Le roman "Dracula" de Bram Stoker ensanglante enfin la Pléiade
Considéré par Orson Welles comme le plus grand roman du XXe siècle (bien qu’édité en 1897), "Dracula" du romancier irlandais Bram Stoker a fait son entrée jeudi 18 avril dans la prestigieuse collection la Pléiade éditée par Gallimard. Le texte est accompagné d’une cohorte d’autres vampires issus de grands textes fondateurs.
Publiée sous la direction d’Alain Morvan, cette nouvelle édition de Dracula est accompagnée d’autres œuvres : Christabel de Samuel Taylor Coleridge, Le Vampire ("un texte fondateur", selon Alain Morvan) de John William Polidori, Carmilla de Joseph Sheridan Le Fanu ou encore Le Sang du vampire de Florence Marryat, ainsi que Fragment de Lord Byron et des extraits de Thalaba le destructeur de Robert Southey et du Giaour de Lord Byron.
Dissiper les préjugés
"Le vampire demeure, par essence, un être terrifiant", reconnaît l'universitaire spécialiste de la littérature gothique Alain Morvan. A ce titre Dracula est le dernier grand texte gothique, genre né en 1764 de la plume de l’écrivain Horace Walpole dans Le Château d’Otrante.
Tous les textes rassemblés dans le volume ont été traduits de l'anglais par Alain Morvan. "L'intention ayant présidé aux choix des œuvres retenues pour cet ouvrage était de dissiper certains préjugés qui tendent à imposer au récit vampirique le statut peu valorisant d'une sous-culture à bon marché", souligne l'universitaire. Les écrits vampiriques que la littérature européenne voit surgir à la fin du XVIIIe et au début du XIXe siècle "témoignent de la présence latente de la peur dans la sensibilité et dans l'imaginaire de l'homme moderne", explique-t-il par ailleurs dans son introduction. "Si le vampire fait peur, ajoute-t-il, il répond en même temps à notre besoin de peur".
Un roman subversif
Les adaptations cinématographiques de Dracula, "vampire par excellence", se sont par trop éloignées de l'œuvre originelle, estime Alain Morvan, sans doute pour sa nature épistolaire, difficile à transcrire à l’écran.
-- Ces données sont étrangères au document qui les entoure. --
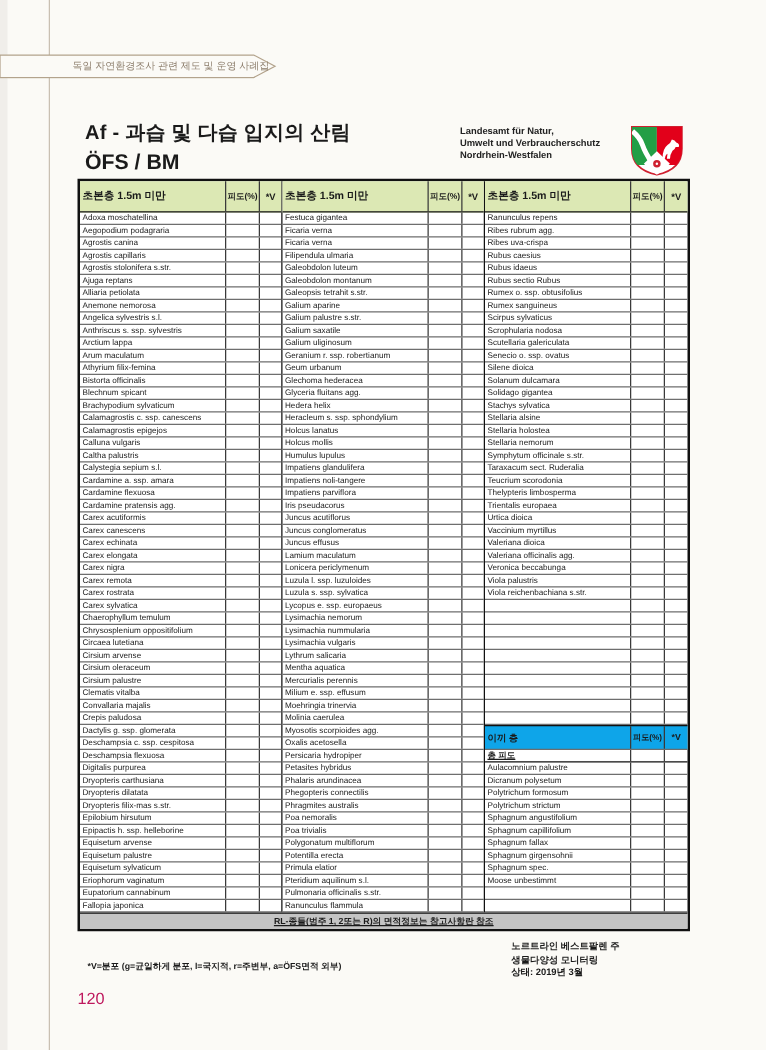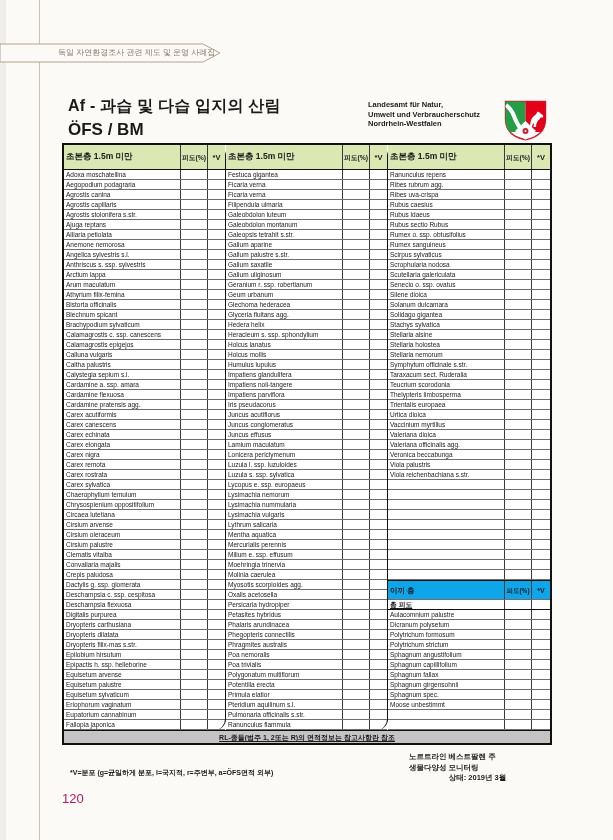--- a/index.html
+++ b/index.html
@@ -31,7 +31,7 @@
     position:absolute;left:62px;top:143px;width:486px;
     border:2px solid #111;display:flex;flex-wrap:wrap;background:#fff;
   }
-  .tgroup{width:162px;box-sizing:border-box;border-radius:11px;}
+  .tgroup{width:162px;box-sizing:border-box;}
   .tgroup.sep{border-right:1.6px solid #111;}
   .trow{display:flex;height:10px;box-sizing:border-box;border-bottom:1px solid #6e6e6e;}
   .thead{height:25px;background:#dce8b4;border-bottom:1.6px solid #111;}

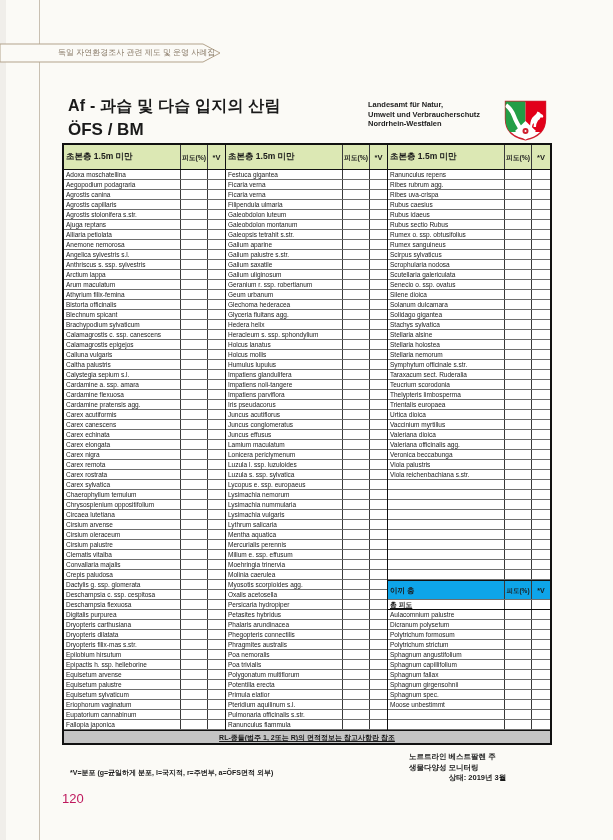--- a/index.html
+++ b/index.html
@@ -59,7 +59,7 @@
   
   .legend{position:absolute;left:70px;top:768px;font-size:7px;font-weight:bold;white-space:nowrap;}
   .org-block{position:absolute;left:409px;top:752px;width:137px;font-size:7.5px;font-weight:bold;line-height:10.5px;}
-  .org-status{text-align:center;}
+  .org-status{text-align:left;}
   .page-number{position:absolute;left:62px;top:791px;font-size:13px;color:#be185d;}
 </style>
 </head>

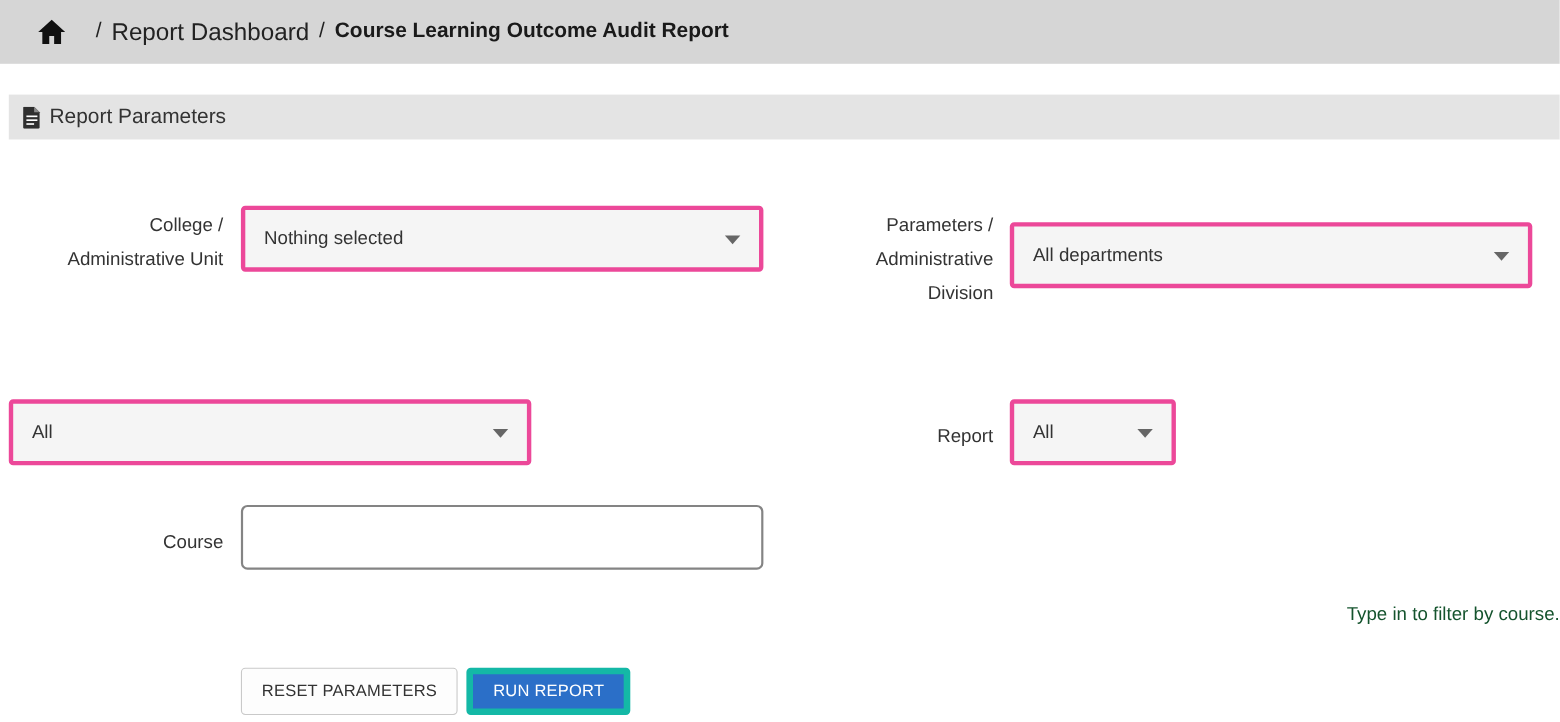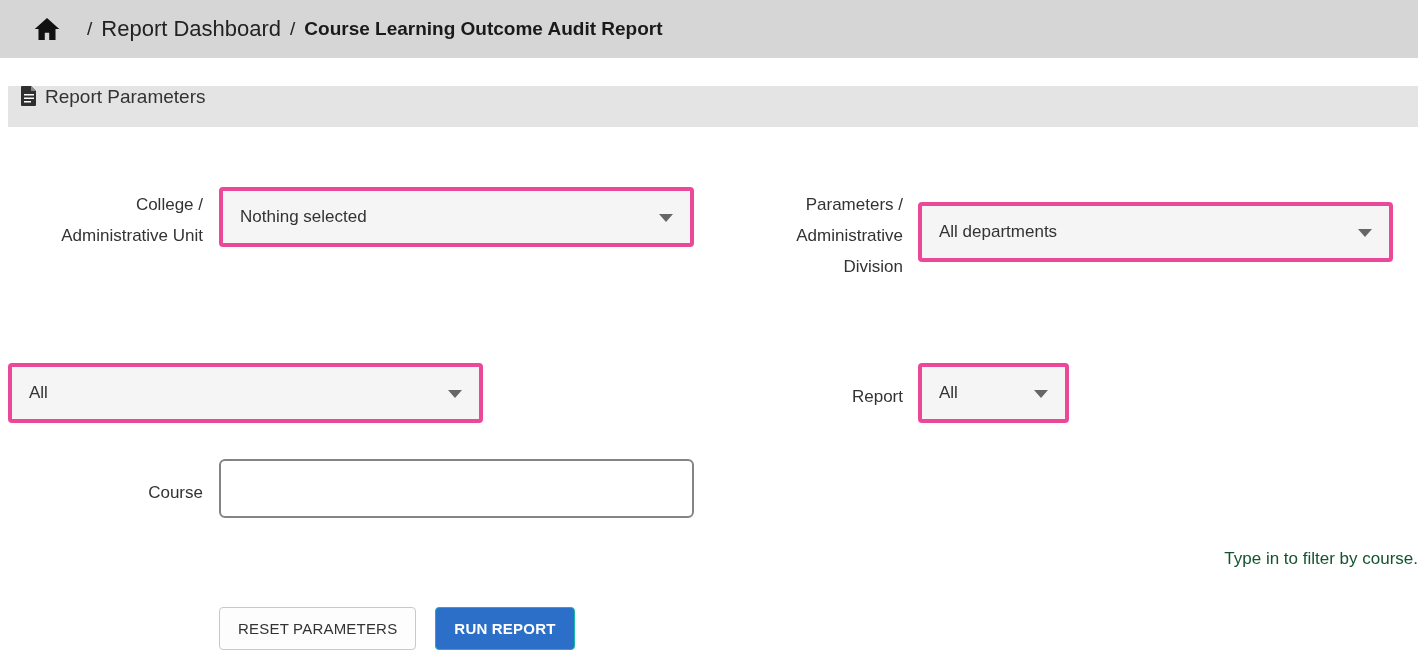--- a/index.html
+++ b/index.html
@@ -57,6 +57,7 @@
     background: #e4e4e4;
     height: 41px;
     display: flex;
+    align-items: center;
     padding-left: 13px;
   }
   .panel-header .file-ic { width: 16px; height: 20px; margin-right: 8px; display: inline-flex; }

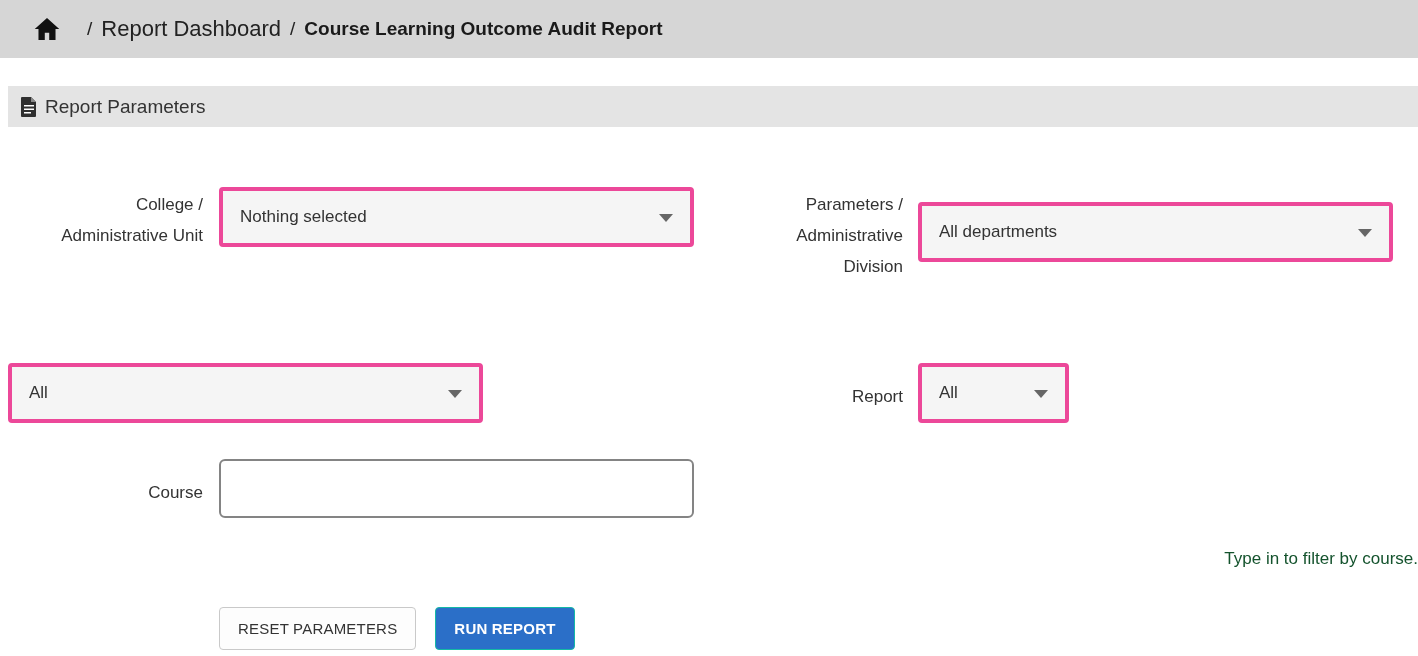--- a/index.html
+++ b/index.html
@@ -151,7 +151,7 @@
     margin-left: 211px;
     margin-top: 38px;
     display: flex;
-    gap: 19px;
+    gap: 8px;
   }
   .btn {
     height: 43px;

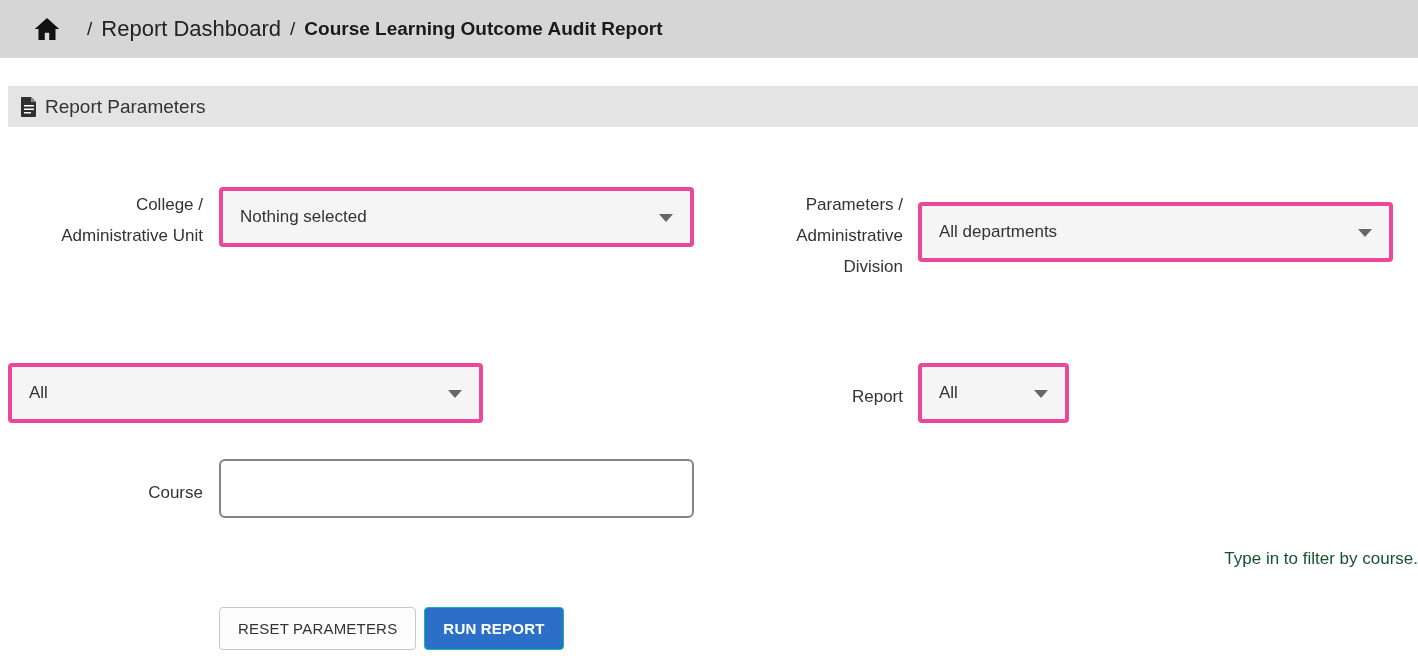--- a/index.html
+++ b/index.html
@@ -169,9 +169,8 @@
   }
   .btn-run {
     background: #2b6fc8;
-    border: 1px solid #14b8a6;
+    border: 6px solid #14b8a6;
     color: #ffffff;
-    font-weight: bold;
   }
 </style>
 </head>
L’universitaire souligne la nature "subversive" de ce texte à l'érotisme sous-jacent.
Le roman suggère également un regard critique sur la société victorienne, alors que Stoker était un grand bourgeois connu de la société anglaise, pour être le secrétaire particulier du plus grand acteur shakespearien de son époque, Henry Irving. Dans ce roman, projection des ténèbres de notre propre nature, la vie et la mort tissent un entrelacs lugubre, où la répulsion et le désir s'entremêlent.
Les autres œuvres du recueil
Le Vampire de Polidori, court roman du médecin et amant de Byron, est considéré comme le premier texte représentant le suceur de sang d’outre-tombe sous un jour aristocratique et, de ce fait, comme l’ancêtre de Dracula. Ouvertement saphique, Carmilla met en scène une femme vampire qui envoûte sa proie. La séduction est, littéralement, effrayante, et la prédation létale fait écho aux pulsions sexuelles refoulées de la victime. L’auteur de Dracula, Bram Stoker, s’est d’ailleurs inspiré de ce texte qu’il connaissait, écrit par son compatriote irlandais Sheridan Le Fanu, auteur par ailleurs de nombreux autres textes fantastiques.
Le Sang du vampire (pour la première fois traduit en français) propose, comme Carmilla, une variante féminine et insolite du mythe. Née sous le coup d'une malédiction héréditaire, Harriet Brandt, originaire de Jamaïque, est douée d'une propension fatale à faire du mal à ceux dont elle s'entiche. Autour d'elle, les êtres qui succombent à son charme exotique finissent par succomber tout court, tant ses cajoleries ou ses étreintes épuisent leur vitalité et se révèlent mortelles.